**DIRECTIONS**
For each line below with the word "bottom", write out a copy.

-=-=-=-=-

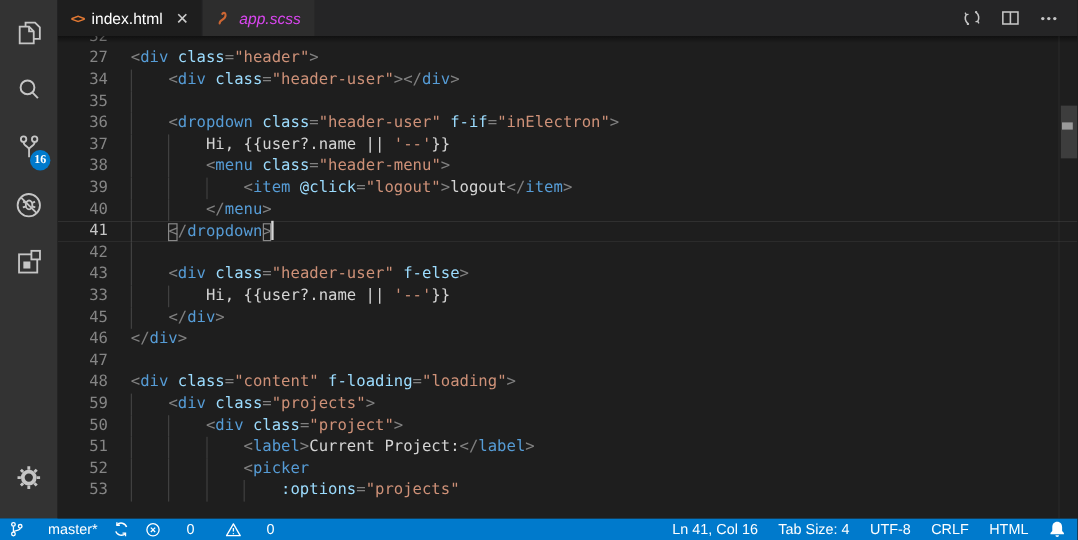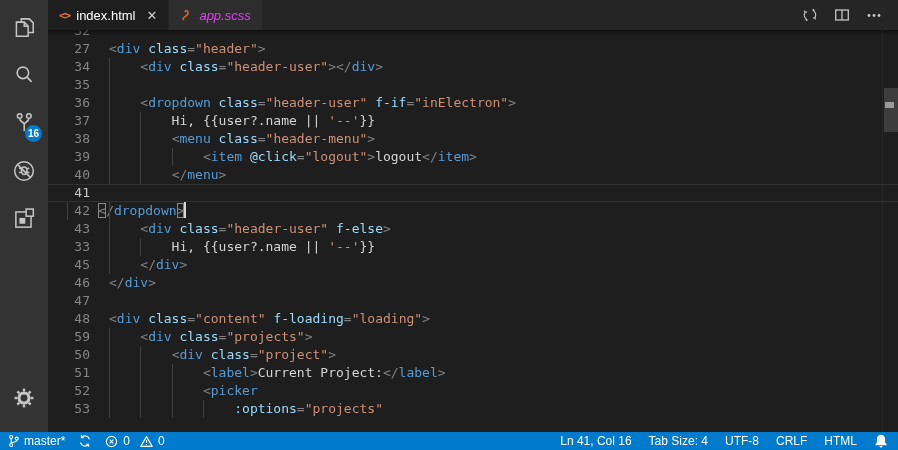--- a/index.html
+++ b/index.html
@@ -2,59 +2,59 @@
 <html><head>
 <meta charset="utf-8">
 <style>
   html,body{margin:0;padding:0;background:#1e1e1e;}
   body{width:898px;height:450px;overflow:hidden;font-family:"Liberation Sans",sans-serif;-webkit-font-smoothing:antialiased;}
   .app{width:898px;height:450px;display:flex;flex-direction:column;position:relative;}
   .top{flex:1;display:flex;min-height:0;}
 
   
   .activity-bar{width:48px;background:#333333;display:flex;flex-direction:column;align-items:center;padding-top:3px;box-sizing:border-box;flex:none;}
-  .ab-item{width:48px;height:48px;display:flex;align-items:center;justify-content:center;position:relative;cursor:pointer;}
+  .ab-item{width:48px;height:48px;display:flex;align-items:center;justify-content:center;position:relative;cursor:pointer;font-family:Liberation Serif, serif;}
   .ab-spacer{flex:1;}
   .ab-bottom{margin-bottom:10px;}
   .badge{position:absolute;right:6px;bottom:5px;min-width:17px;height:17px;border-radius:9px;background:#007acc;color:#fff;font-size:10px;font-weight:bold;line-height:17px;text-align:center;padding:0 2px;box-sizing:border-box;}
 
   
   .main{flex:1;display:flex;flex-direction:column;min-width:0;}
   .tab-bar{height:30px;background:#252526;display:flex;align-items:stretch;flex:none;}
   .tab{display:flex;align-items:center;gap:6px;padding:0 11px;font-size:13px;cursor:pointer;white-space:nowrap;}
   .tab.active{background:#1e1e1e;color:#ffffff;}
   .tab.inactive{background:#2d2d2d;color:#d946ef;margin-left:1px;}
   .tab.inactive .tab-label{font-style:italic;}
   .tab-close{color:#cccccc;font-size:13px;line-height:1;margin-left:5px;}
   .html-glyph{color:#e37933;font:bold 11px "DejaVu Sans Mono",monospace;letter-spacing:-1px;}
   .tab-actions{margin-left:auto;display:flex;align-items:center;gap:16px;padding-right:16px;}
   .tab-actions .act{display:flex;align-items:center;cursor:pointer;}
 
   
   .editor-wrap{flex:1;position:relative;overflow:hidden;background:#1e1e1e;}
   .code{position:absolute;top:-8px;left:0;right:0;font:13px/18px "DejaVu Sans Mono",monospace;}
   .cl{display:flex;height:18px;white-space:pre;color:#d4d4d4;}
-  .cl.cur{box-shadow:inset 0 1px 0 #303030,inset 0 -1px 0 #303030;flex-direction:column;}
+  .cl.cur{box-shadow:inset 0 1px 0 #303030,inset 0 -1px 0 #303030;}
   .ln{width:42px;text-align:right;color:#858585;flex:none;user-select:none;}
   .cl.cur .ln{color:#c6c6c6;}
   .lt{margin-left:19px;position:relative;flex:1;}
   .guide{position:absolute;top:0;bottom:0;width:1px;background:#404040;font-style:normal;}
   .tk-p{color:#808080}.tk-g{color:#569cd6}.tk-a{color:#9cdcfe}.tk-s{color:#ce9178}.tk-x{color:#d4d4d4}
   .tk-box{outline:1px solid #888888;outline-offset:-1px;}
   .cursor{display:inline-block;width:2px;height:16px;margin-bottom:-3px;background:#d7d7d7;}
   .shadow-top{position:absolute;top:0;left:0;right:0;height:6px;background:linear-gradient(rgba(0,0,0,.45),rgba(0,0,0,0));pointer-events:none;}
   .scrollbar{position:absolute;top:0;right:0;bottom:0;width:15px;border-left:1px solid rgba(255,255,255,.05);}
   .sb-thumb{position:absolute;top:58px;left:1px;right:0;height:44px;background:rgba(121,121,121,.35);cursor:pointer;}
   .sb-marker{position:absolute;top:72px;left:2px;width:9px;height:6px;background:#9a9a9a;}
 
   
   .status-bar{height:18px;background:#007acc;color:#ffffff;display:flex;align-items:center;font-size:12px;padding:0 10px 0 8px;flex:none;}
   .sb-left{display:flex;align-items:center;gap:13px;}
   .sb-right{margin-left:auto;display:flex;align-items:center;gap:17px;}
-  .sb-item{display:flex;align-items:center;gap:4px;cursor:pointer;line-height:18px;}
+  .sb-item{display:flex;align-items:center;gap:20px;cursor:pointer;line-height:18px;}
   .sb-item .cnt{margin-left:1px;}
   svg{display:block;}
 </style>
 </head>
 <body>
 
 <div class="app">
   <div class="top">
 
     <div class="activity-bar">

-=-=-=-=-

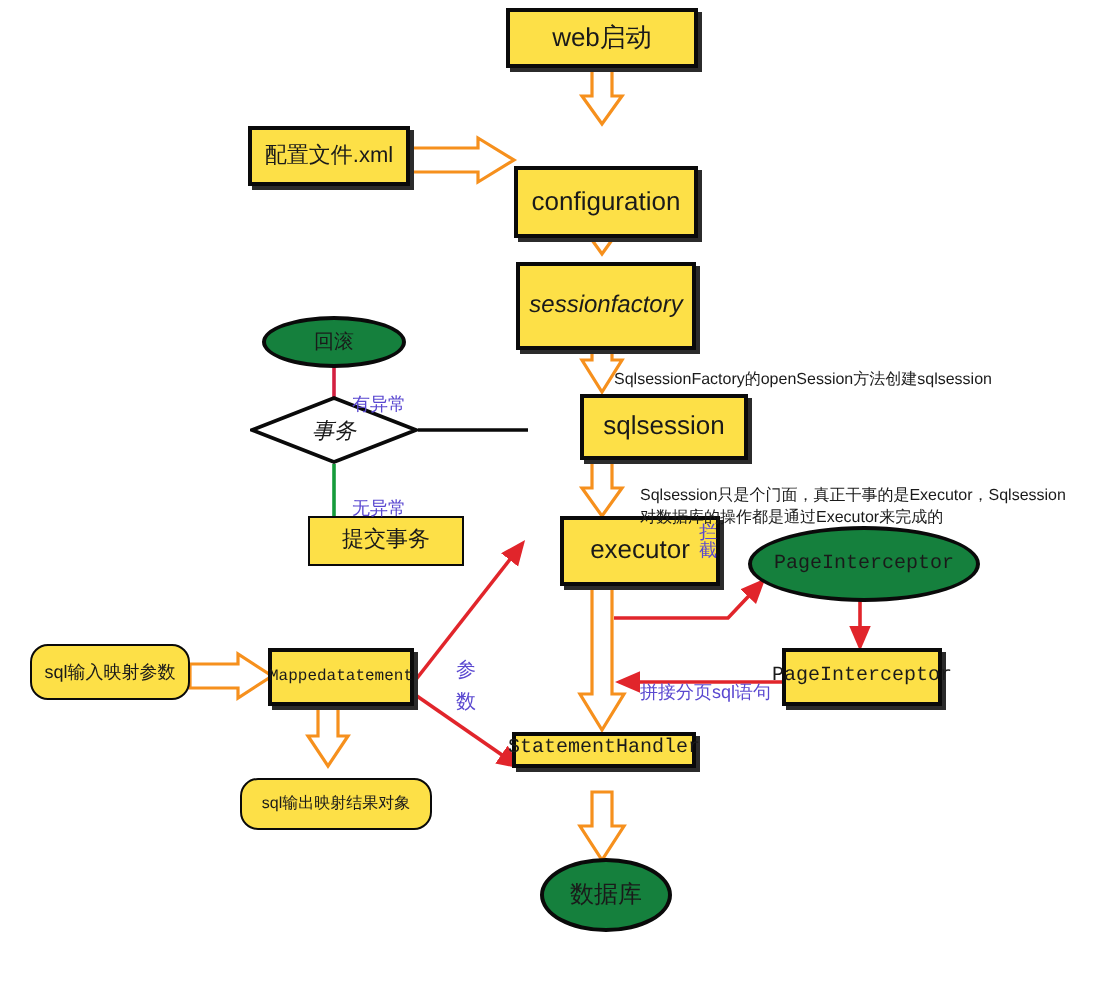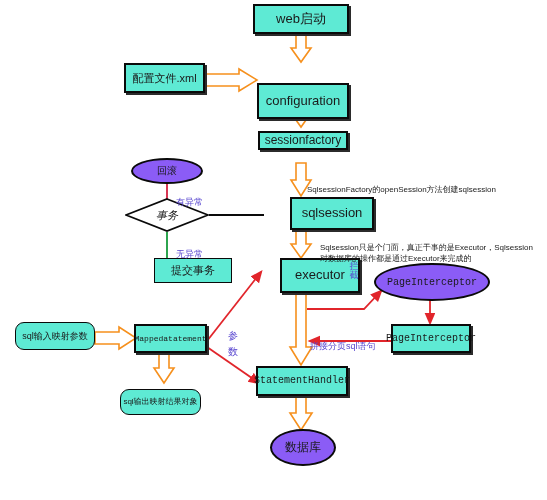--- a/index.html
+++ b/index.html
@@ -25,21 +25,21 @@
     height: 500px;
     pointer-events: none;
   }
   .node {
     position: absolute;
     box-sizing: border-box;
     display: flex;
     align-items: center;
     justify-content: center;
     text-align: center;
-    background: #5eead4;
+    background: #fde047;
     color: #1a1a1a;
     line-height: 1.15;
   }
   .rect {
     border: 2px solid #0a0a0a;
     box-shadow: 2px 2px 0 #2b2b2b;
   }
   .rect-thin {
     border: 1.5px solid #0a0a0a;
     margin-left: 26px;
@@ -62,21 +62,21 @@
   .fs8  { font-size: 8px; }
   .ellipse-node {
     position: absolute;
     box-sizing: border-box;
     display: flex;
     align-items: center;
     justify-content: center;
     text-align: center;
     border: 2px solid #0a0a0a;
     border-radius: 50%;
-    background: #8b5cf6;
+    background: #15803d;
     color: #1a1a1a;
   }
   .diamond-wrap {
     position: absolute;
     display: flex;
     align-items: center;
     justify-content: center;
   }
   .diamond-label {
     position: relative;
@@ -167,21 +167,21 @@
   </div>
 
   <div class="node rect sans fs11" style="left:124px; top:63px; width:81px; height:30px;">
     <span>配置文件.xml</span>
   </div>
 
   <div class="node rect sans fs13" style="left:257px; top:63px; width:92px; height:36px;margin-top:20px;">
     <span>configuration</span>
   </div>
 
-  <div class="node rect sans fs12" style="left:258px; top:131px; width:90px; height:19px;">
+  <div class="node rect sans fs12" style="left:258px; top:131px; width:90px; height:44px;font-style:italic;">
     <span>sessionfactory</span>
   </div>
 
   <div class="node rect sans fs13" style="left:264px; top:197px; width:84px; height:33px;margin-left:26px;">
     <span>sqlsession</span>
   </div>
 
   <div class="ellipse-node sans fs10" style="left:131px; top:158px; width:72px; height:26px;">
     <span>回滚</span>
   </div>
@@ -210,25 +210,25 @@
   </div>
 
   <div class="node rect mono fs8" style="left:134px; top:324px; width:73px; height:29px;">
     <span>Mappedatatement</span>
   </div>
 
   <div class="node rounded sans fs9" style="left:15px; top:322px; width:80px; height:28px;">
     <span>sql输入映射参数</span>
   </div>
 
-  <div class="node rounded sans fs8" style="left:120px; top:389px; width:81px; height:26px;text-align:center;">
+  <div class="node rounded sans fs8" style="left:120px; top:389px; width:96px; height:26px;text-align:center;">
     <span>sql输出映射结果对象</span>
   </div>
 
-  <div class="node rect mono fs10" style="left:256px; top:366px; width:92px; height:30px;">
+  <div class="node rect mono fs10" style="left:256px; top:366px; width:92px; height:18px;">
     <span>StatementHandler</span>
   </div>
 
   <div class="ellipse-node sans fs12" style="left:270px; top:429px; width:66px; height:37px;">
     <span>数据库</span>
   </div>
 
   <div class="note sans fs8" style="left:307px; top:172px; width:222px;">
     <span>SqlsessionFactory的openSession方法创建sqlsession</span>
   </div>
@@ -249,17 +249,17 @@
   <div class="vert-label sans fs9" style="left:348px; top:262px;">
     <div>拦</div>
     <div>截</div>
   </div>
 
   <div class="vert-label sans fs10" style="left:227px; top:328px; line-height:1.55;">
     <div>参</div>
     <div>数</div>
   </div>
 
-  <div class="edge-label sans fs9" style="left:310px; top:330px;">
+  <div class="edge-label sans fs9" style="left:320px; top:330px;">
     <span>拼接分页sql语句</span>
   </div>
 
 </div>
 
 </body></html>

-=-=-=-=-

**SOLUTION TO THE PROBLEM**
   .ab-bottom{margin-bottom:10px;}
   .badge{position:absolute;right:6px;bottom:5px;min-width:17px;height:17px;border-radius:9px;background:#007acc;color:#fff;font-size:10px;font-weight:bold;line-height:17px;text-align:center;padding:0 2px;box-sizing:border-box;}
   .guide{position:absolute;top:0;bottom:0;width:1px;background:#404040;font-style:normal;}
   .cursor{display:inline-block;width:2px;height:16px;margin-bottom:-3px;background:#d7d7d7;}
   .scrollbar{position:absolute;top:0;right:0;bottom:0;width:15px;border-left:1px solid rgba(255,255,255,.05);}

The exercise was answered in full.